- [THE TASK]: Find and copy the lines in the records beneath this task that contain the word "rating".

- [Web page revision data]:
--------------------------------
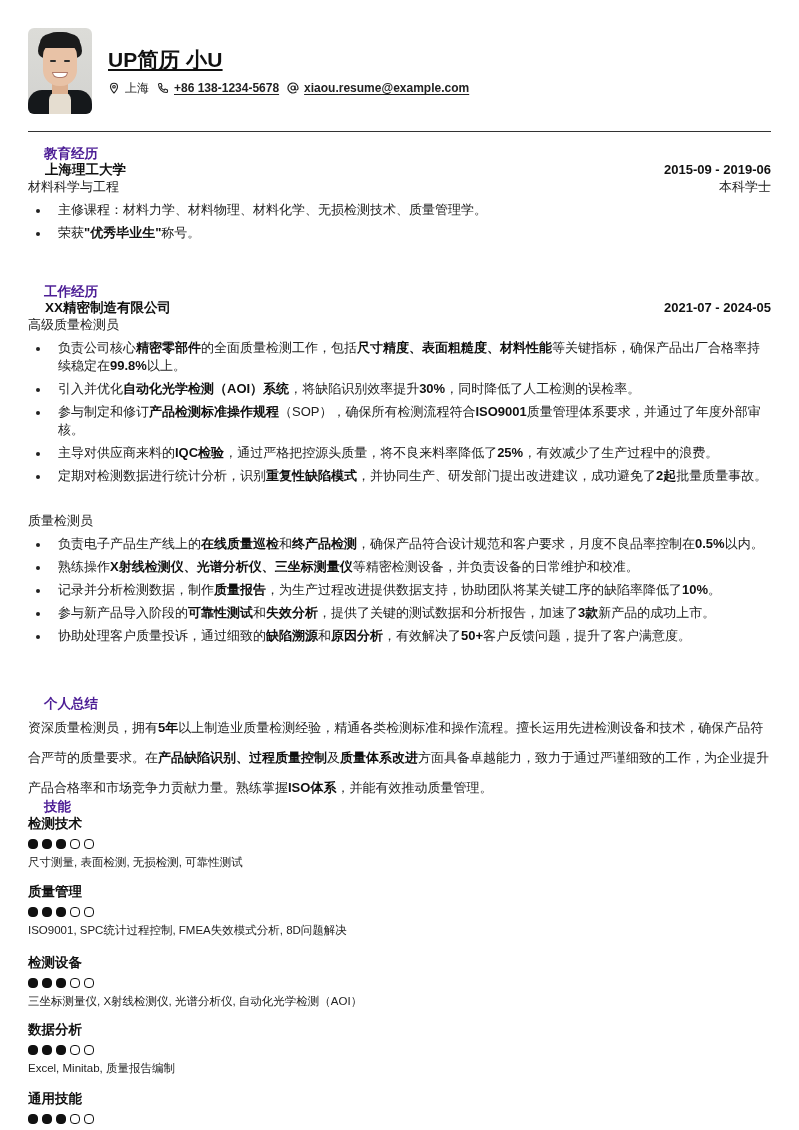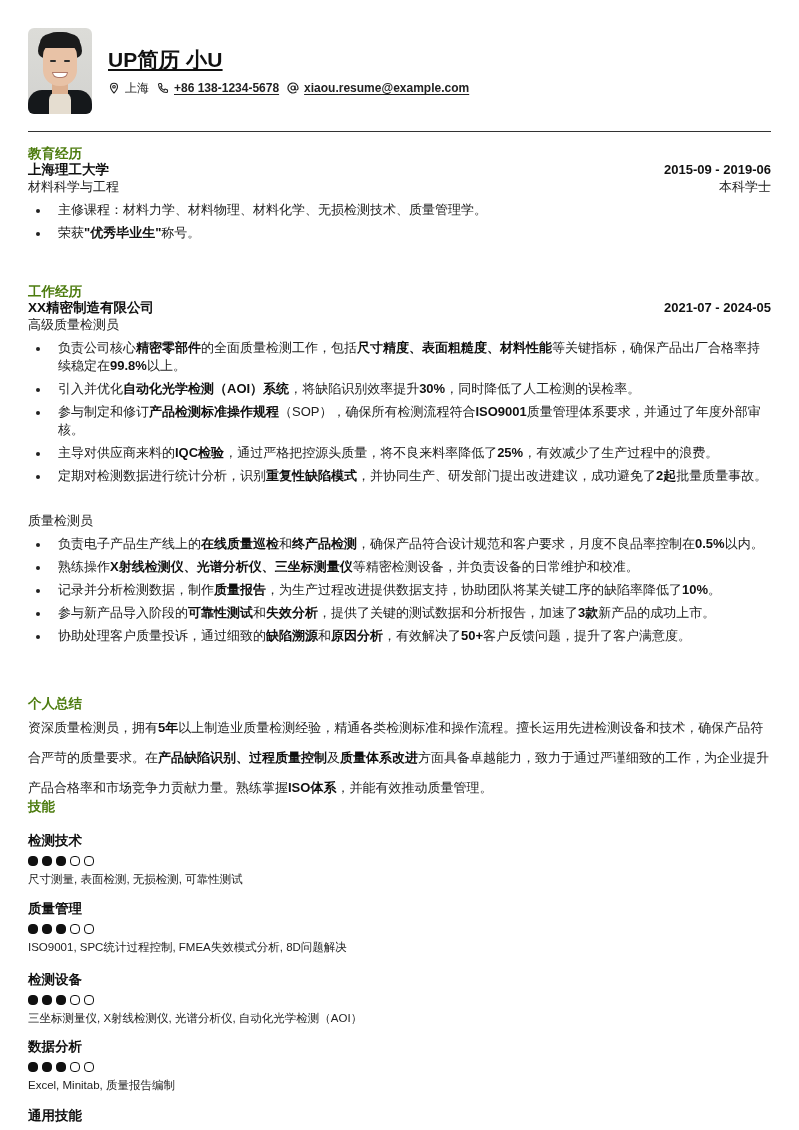--- a/index.html
+++ b/index.html
@@ -45,7 +45,7 @@
   .rule { position: absolute; left: 0; top: 131px; width: 743px; height: 1px; background: #333; }
 
   
-  .section-title { font-size: 13.5px; font-weight: 700; color: #4d7c0f; line-height: 17px; }
+  .section-title { font-size: 13.5px; font-weight: 700; color: #4c1d95; line-height: 17px; margin-left: 16px; }
   .entry-head { display: flex; justify-content: space-between; line-height: 16px; }
   .entry-org { font-weight: 700; font-size: 13.5px; color: #111; }
   .entry-date { font-weight: 700; font-size: 13px; color: #111; text-align: right; }

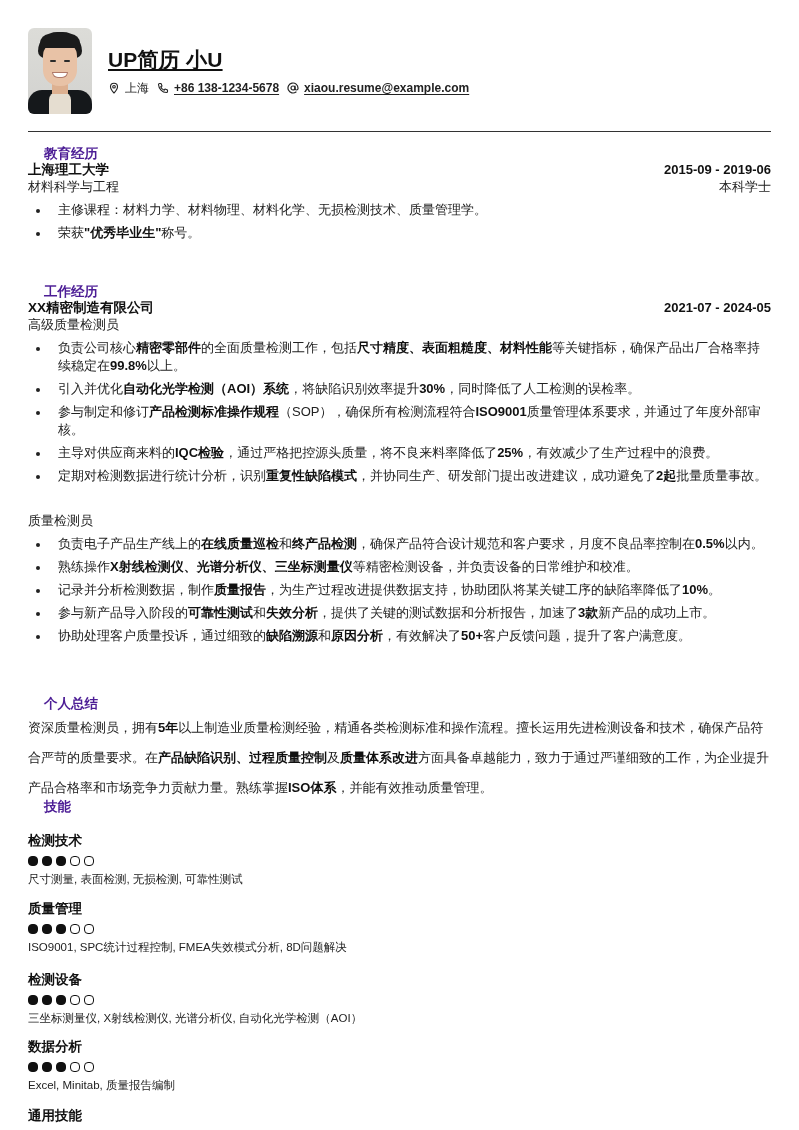--- a/index.html
+++ b/index.html
@@ -46,7 +46,7 @@
 
   
   .section-title { font-size: 13.5px; font-weight: 700; color: #4c1d95; line-height: 17px; margin-left: 16px; }
-  .entry-head { display: flex; justify-content: space-between; line-height: 16px; }
+  .entry-head { display: flex; justify-content: space-between; line-height: 16px; margin-left: 17px; }
   .entry-org { font-weight: 700; font-size: 13.5px; color: #111; }
   .entry-date { font-weight: 700; font-size: 13px; color: #111; text-align: right; }
   .entry-sub { display: flex; justify-content: space-between; line-height: 17px; font-size: 13px; color: #222; }

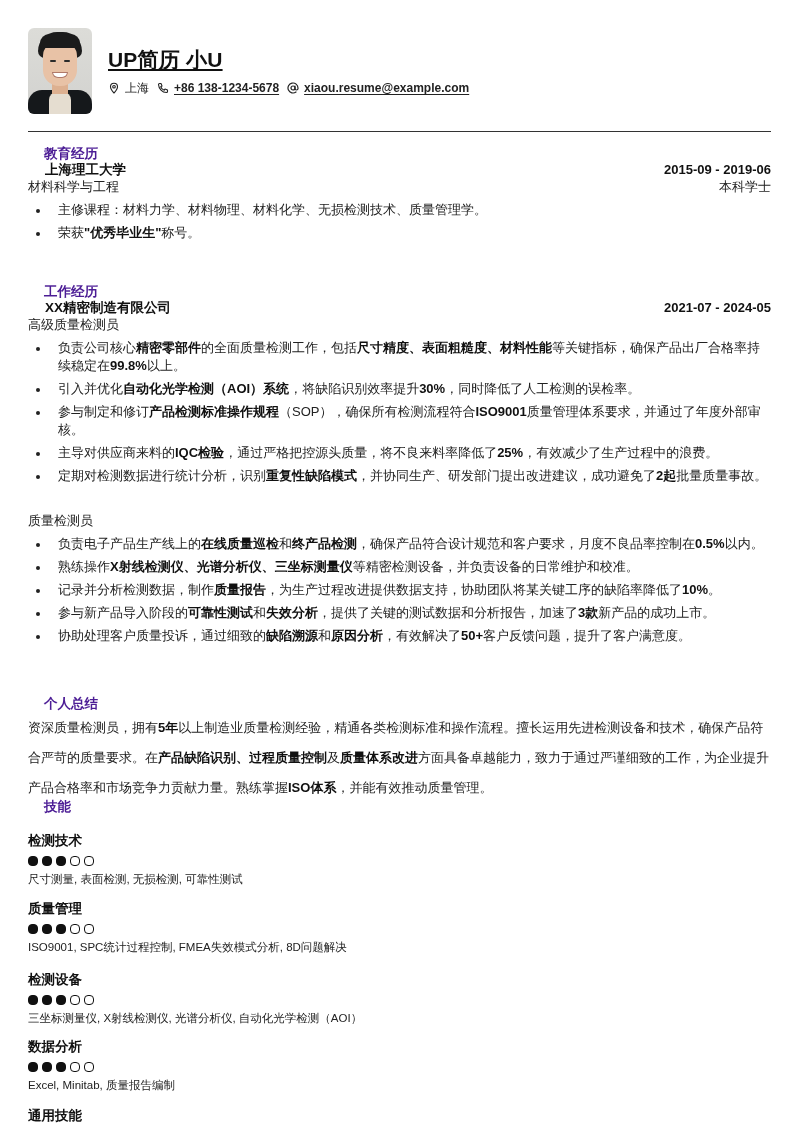--- a/index.html
+++ b/index.html
@@ -63,7 +63,7 @@
 
   .summary { font-size: 13px; line-height: 30px; color: #222; margin-top: 1px; }
 
-  .skill { margin-top: 17px; }
+  .skill { margin-top: 0; }
   .skill-name { font-size: 13.5px; font-weight: 700; color: #111; line-height: 17px; }
   .rating { display: flex; margin-top: 7px; height: 11px; }
   .rating span {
--------------------------------
- [COMPLETED TASK]:
   .rating { display: flex; margin-top: 7px; height: 11px; }
   .rating span {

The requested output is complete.